#### Data for this exercise:
= Beginning of Section =

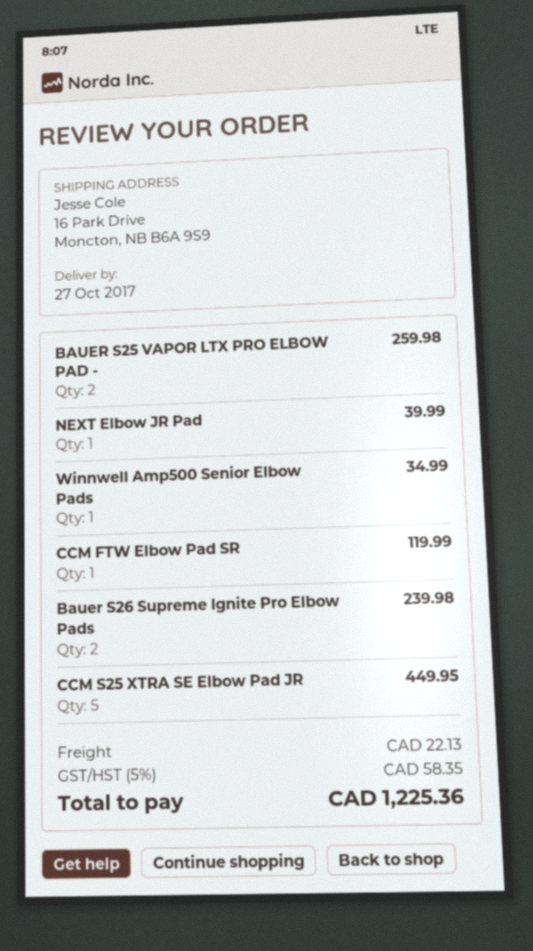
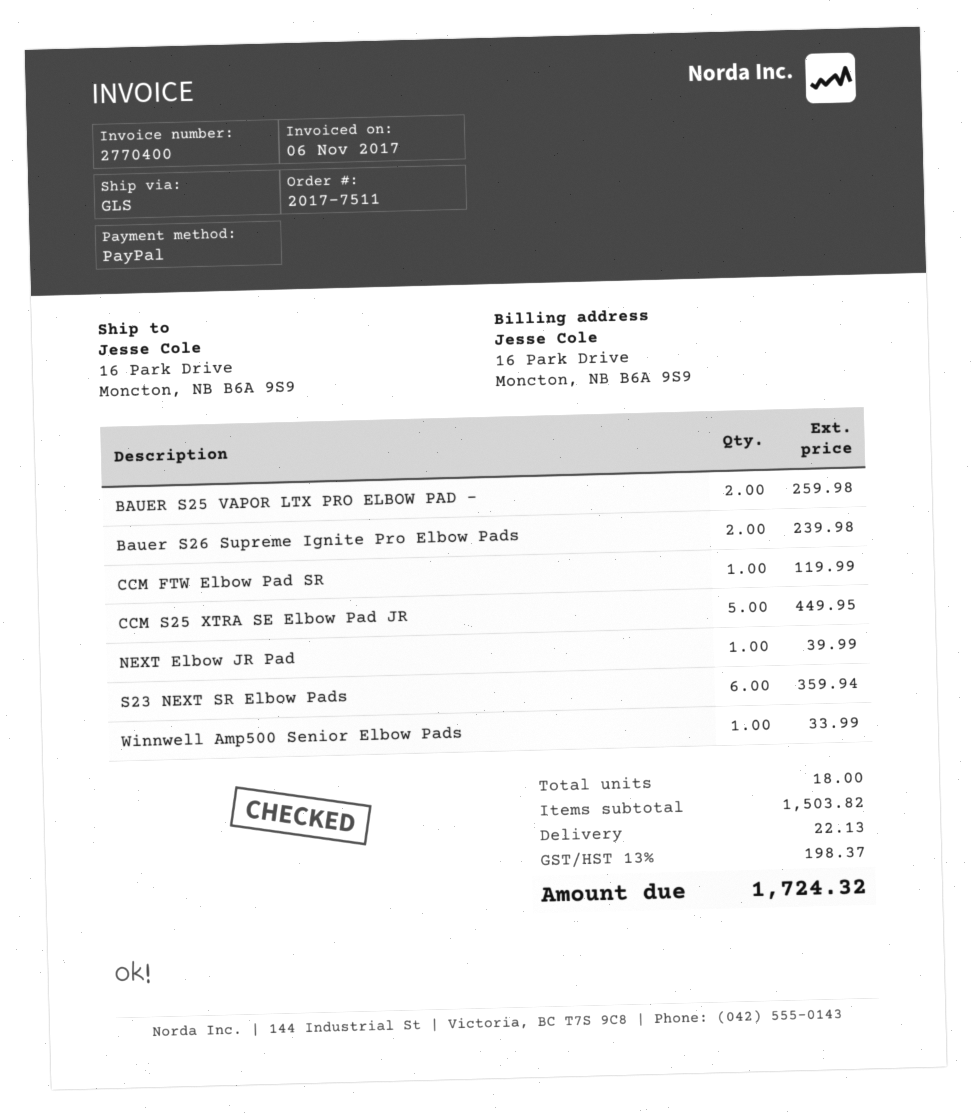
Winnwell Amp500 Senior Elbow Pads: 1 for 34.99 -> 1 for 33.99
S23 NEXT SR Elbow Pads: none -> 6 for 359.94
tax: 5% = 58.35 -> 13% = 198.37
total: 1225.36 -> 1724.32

= End of Section =
= Beginning of Section =

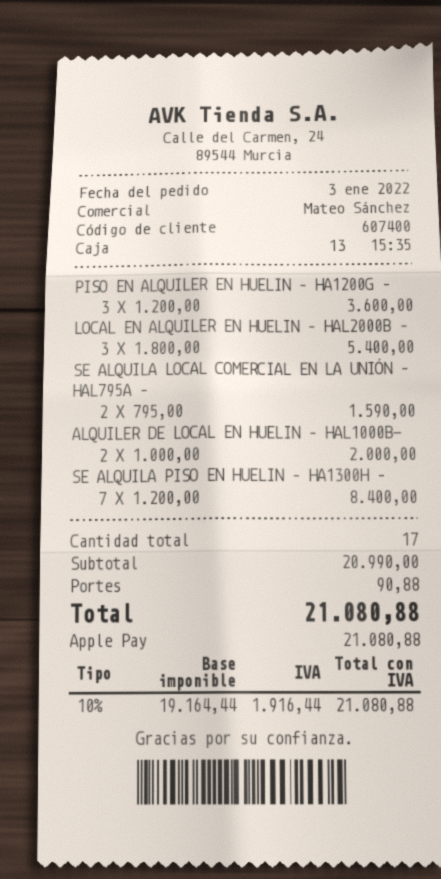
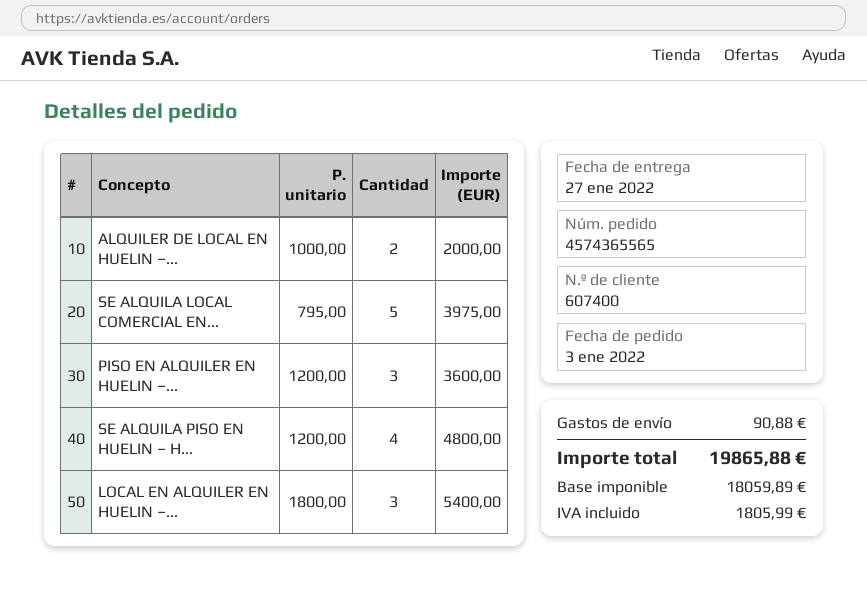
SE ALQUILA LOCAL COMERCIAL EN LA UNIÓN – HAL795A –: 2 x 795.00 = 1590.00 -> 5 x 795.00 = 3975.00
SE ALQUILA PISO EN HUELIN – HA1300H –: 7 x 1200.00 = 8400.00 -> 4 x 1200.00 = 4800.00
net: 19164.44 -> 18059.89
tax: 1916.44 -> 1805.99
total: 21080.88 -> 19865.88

= End of Section =

Please reproduce exactly the lines in the listing above from the one containing "SE ALQUILA LOCAL" through the one containing "total: 21080.88 -> 19865.88", both included, and nothing more.

SE ALQUILA LOCAL COMERCIAL EN LA UNIÓN – HAL795A –: 2 x 795.00 = 1590.00 -> 5 x 795.00 = 3975.00
SE ALQUILA PISO EN HUELIN – HA1300H –: 7 x 1200.00 = 8400.00 -> 4 x 1200.00 = 4800.00
net: 19164.44 -> 18059.89
tax: 1916.44 -> 1805.99
total: 21080.88 -> 19865.88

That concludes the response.